#### [What the exercise asks]
For this exercise, output the line containing "A vegan waterproof" and every line after it through the end of the records, exactly, and no other line.
- Opening Delimiter -
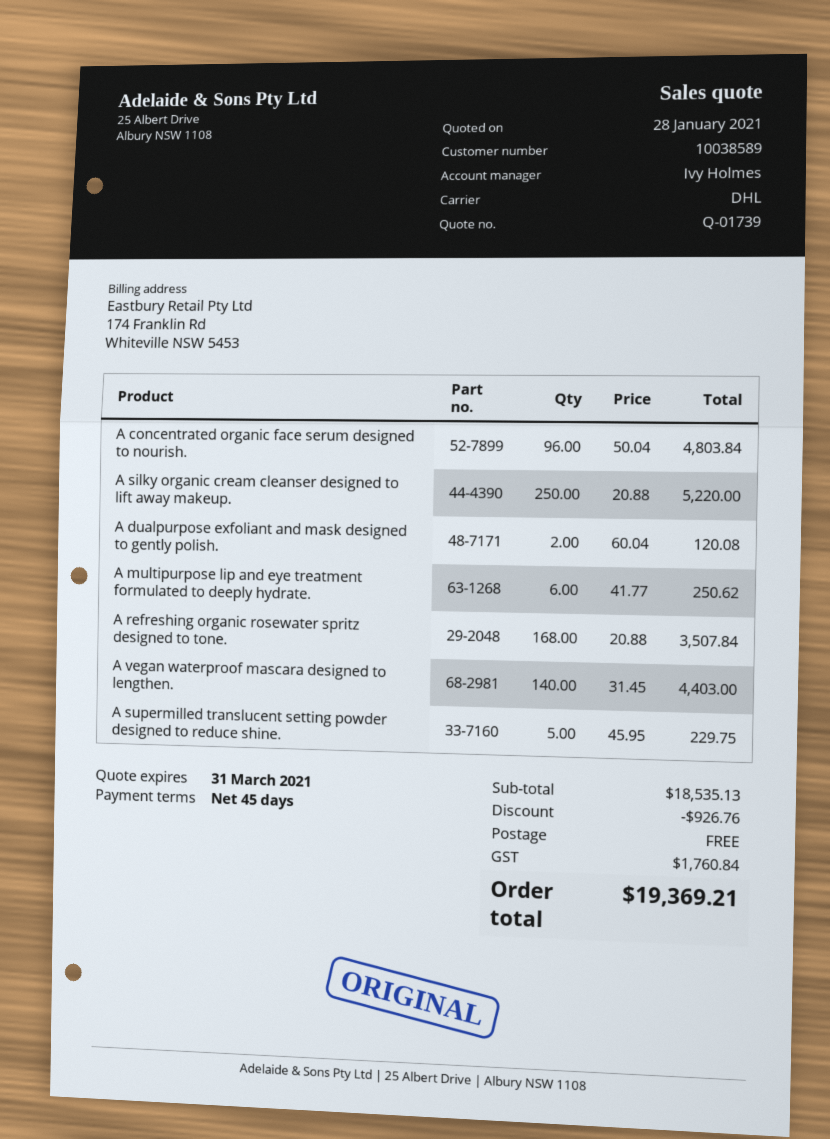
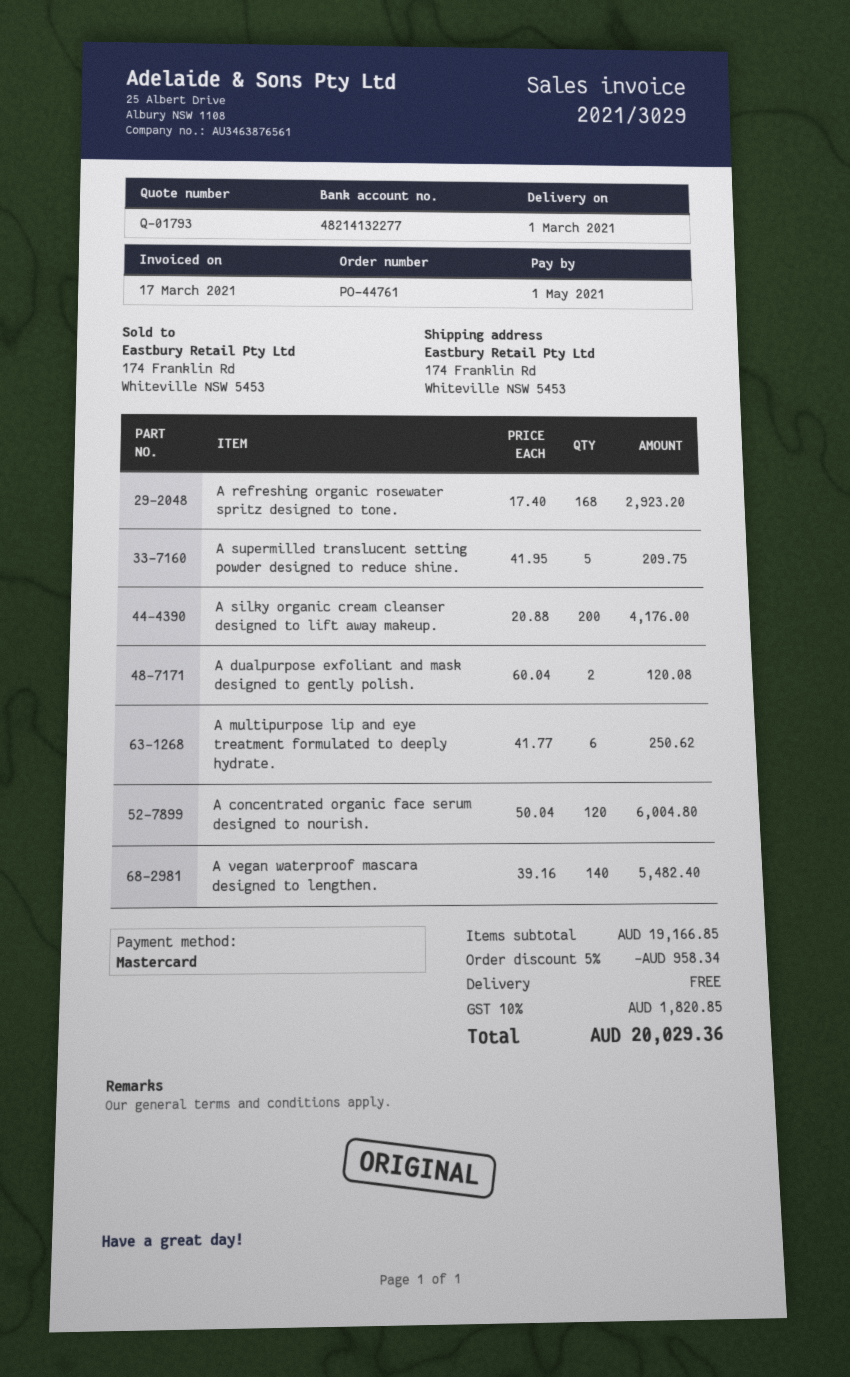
quote number: Q-01739 -> Q-01793
A concentrated organic face serum designed to nourish.: 96 x 50.04 = 4803.84 -> 120 x 50.04 = 6004.80
A silky organic cream cleanser designed to lift away makeup.: 250 x 20.88 = 5220.00 -> 200 x 20.88 = 4176.00
A refreshing organic rosewater spritz designed to tone.: 168 x 20.88 = 3507.84 -> 168 x 17.40 = 2923.20
A vegan waterproof mascara designed to lengthen.: 140 x 31.45 = 4403.00 -> 140 x 39.16 = 5482.40
A supermilled translucent setting powder designed to reduce shine.: 5 x 45.95 = 229.75 -> 5 x 41.95 = 209.75
subtotal: 18535.13 -> 19166.85
discount: 926.76 -> 958.34
tax: 1760.84 -> 1820.85
total: 19369.21 -> 20029.36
- Closing Delimiter -
#### [Reply]
A vegan waterproof mascara designed to lengthen.: 140 x 31.45 = 4403.00 -> 140 x 39.16 = 5482.40
A supermilled translucent setting powder designed to reduce shine.: 5 x 45.95 = 229.75 -> 5 x 41.95 = 209.75
subtotal: 18535.13 -> 19166.85
discount: 926.76 -> 958.34
tax: 1760.84 -> 1820.85
total: 19369.21 -> 20029.36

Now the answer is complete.